From: Vinicius Costa Gomes <vinicius.gomes@intel.com>
To: Vladimir Oltean <vladimir.oltean@nxp.com>
Cc: kurt@linutronix.de, anthony.l.nguyen@intel.com,
Andre Guedes <andre.guedes@intel.com>,
intel-wired-lan@lists.osuosl.org
Subject: Re: [Intel-wired-lan] [PATCH next-queue v1 1/3] igc: Fix race condition in PTP tx code
Date: Thu, 09 Mar 2023 13:33:06 -0800 [thread overview]
Message-ID: <87o7p1r4od.fsf@intel.com> (raw)
In-Reply-To: <20230228173357.ey5ztux2w5syvzrx@skbuf>
Hi Vladimir,
Sorry for the delay, crazy times around here.
Vladimir Oltean <vladimir.oltean@nxp.com> writes:
> Hi Vinicius,
>
> Some small comments, feel free to ignore them.
>
> On Mon, Feb 27, 2023 at 09:45:32PM -0800, Vinicius Costa Gomes wrote:
>> From: Andre Guedes <andre.guedes@intel.com>
>>
>> Currently, the igc driver supports timestamping only one tx packet at a
>> time. During the transmission flow, the skb that requires hardware
>> timestamping is saved in adapter->ptp_tx_skb. Once hardware has the
>> timestamp, an interrupt is delivered, and adapter->ptp_tx_work is
>> scheduled. In igc_ptp_tx_work(), we read the timestamp register, update
>> adapter->ptp_tx_skb, and notify the network stack.
>>
>> While the thread executing the transmission flow (the user process
>> running in kernel mode) and the thread executing ptp_tx_work don't
>> access adapter->ptp_tx_skb concurrently, there are two other places
>> where adapter->ptp_tx_skb is accessed: igc_ptp_tx_hang() and
>> igc_ptp_suspend().
>>
>> igc_ptp_tx_hang() is executed by the adapter->watchdog_task worker
>> thread which runs periodically so it is possible we have two threads
>> accessing ptp_tx_skb at the same time. Consider the following scenario:
>> right after __IGC_PTP_TX_IN_PROGRESS is set in igc_xmit_frame_ring(),
>> igc_ptp_tx_hang() is executed. Since adapter->ptp_tx_start hasn't been
>> written yet, this is considered a timeout and adapter->ptp_tx_skb is
>> cleaned up.
>>
>> This patch fixes the issue described above by adding the ptp_tx_lock to
>> protect access to ptp_tx_skb and ptp_tx_start fields from igc_adapter.

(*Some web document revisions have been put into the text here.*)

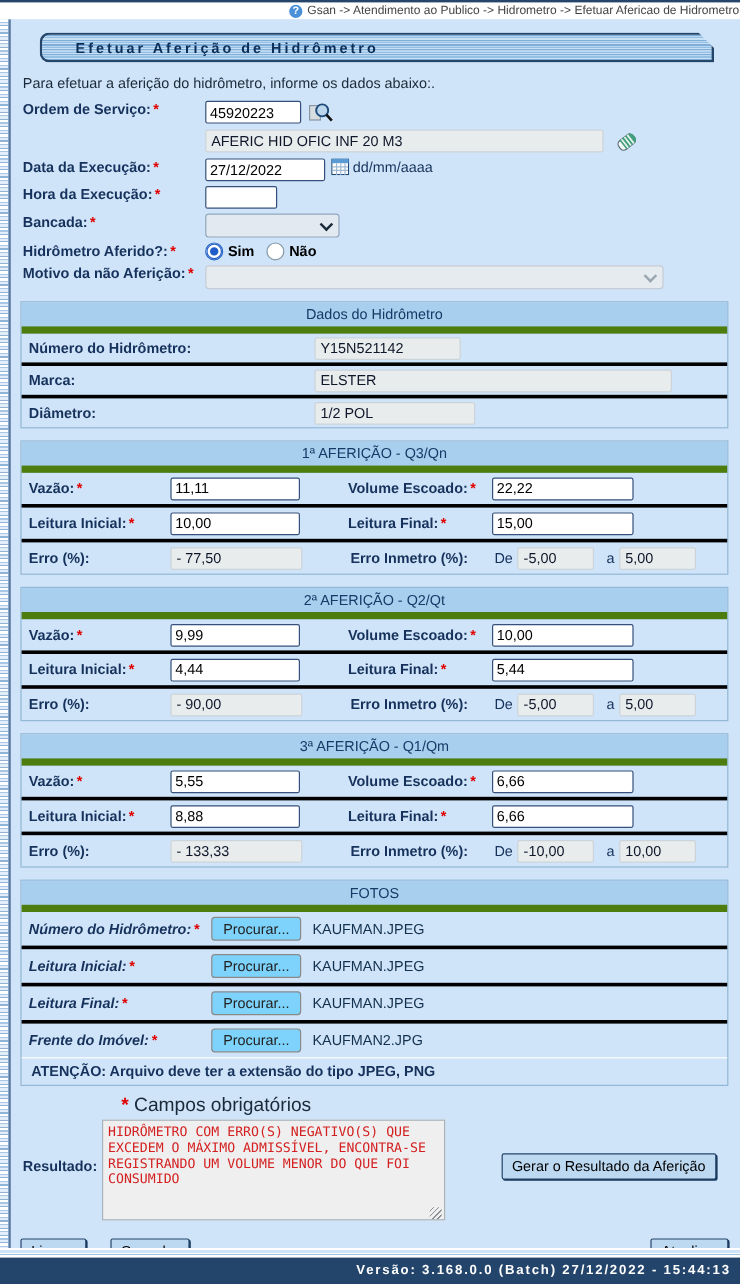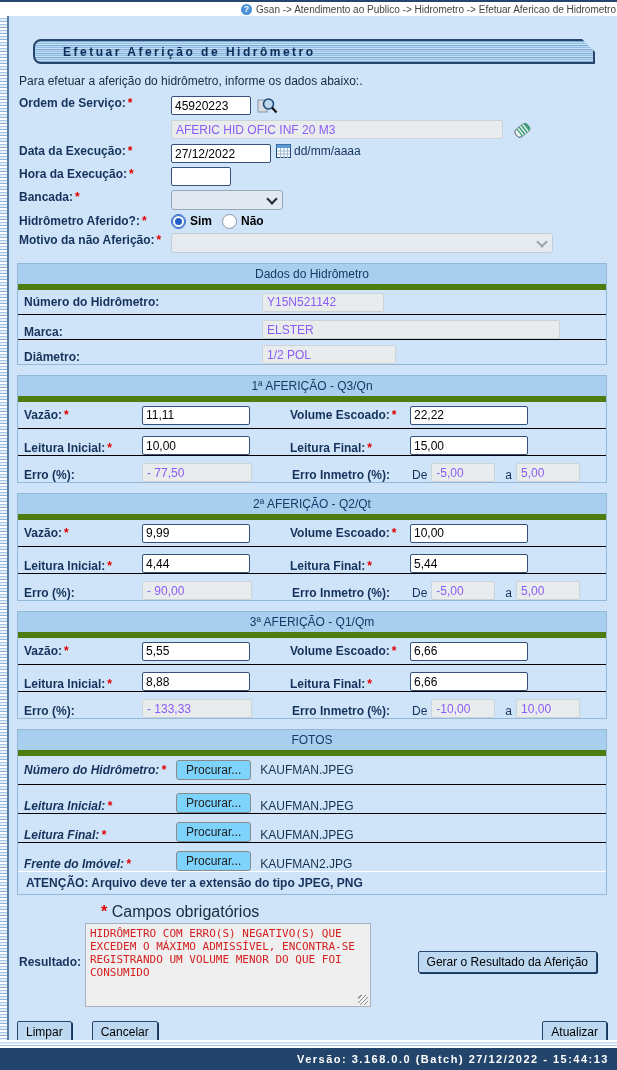"Efetuar Aferição de Hidrômetro" .inner { margin-top: 12px -> none }
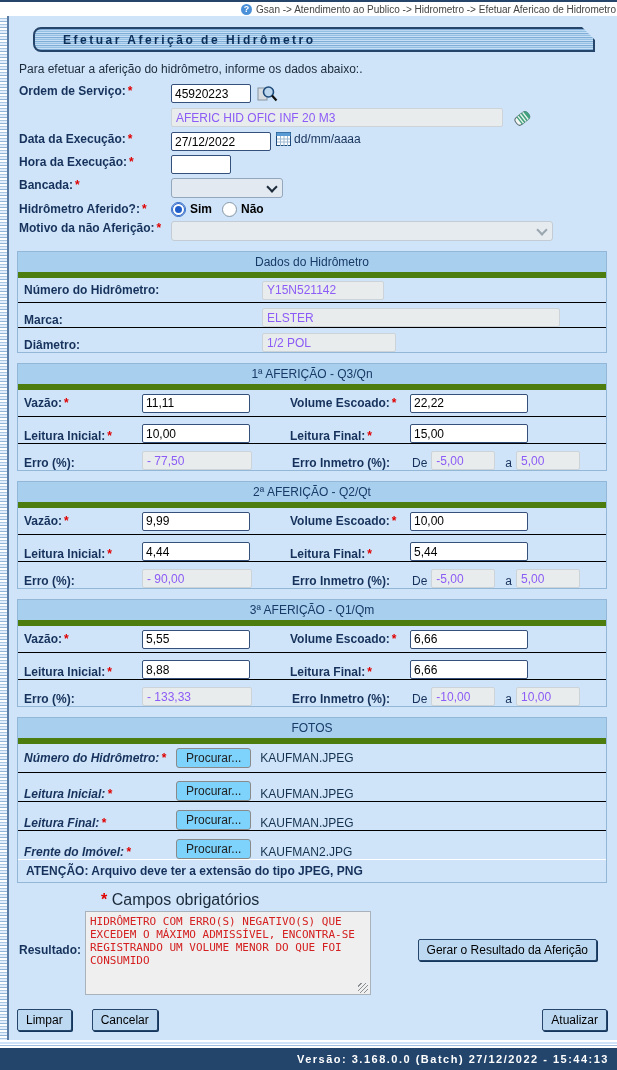"AFERIC HID OFIC INF 20" .ro { color: #8b5cf6 -> #0f172a }
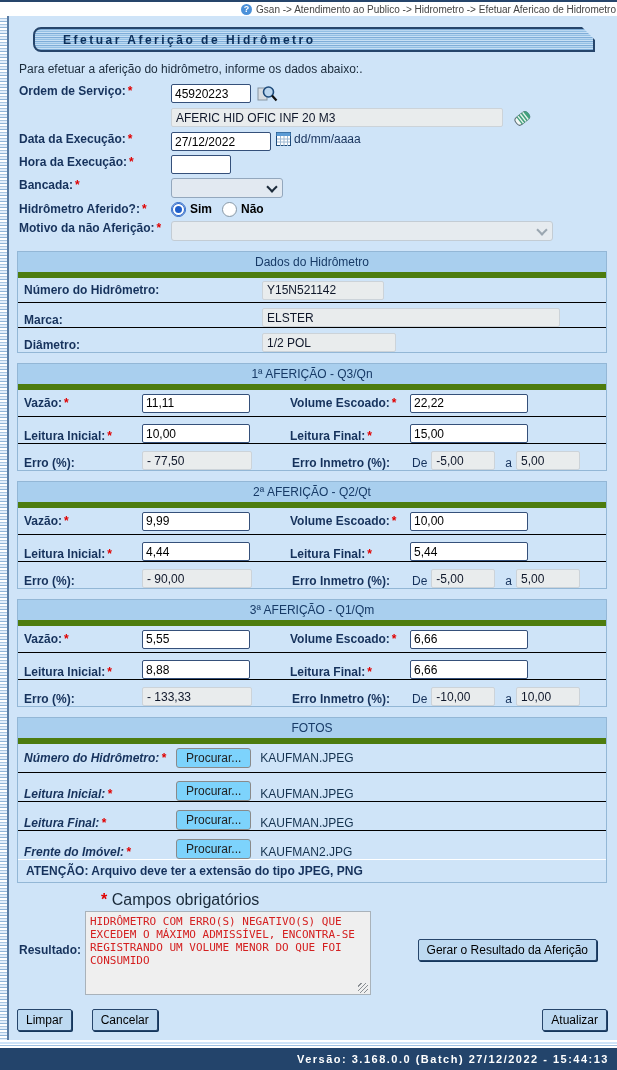"Marca:" .prow + .prow { align-items: flex-end -> none; border-top: 1px solid #000000 -> 3px solid #000000 }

>> Since igc_xmit_frame_ring() called in atomic context by the networking
>> stack, ptp_tx_lock is defined as a spinlock.
>>
>> With the introduction of the ptp_tx_lock, the __IGC_PTP_TX_IN_PROGRESS
>> flag doesn't provide much of a use anymore so this patch gets rid of it.
>>
>> Signed-off-by: Andre Guedes <andre.guedes@intel.com>
>> Signed-off-by: Vinicius Costa Gomes <vinicius.gomes@intel.com>
>> ---
>
> Shouldn't this have a Fixes: tag and be sent to the 'net' queue, since
> it fixes a bug which can be seen in the real world?
>
As I couldn't reproduce the race condition (the "false" timeout) at all
on my systems, at first I chose not to propose this for 'net'.
But on the other hand, yeah, I don't think this patch will have any side
effects and will only protect against this (possible) issue. So yeah,
will add a 'Fixes:' tag and propose it there.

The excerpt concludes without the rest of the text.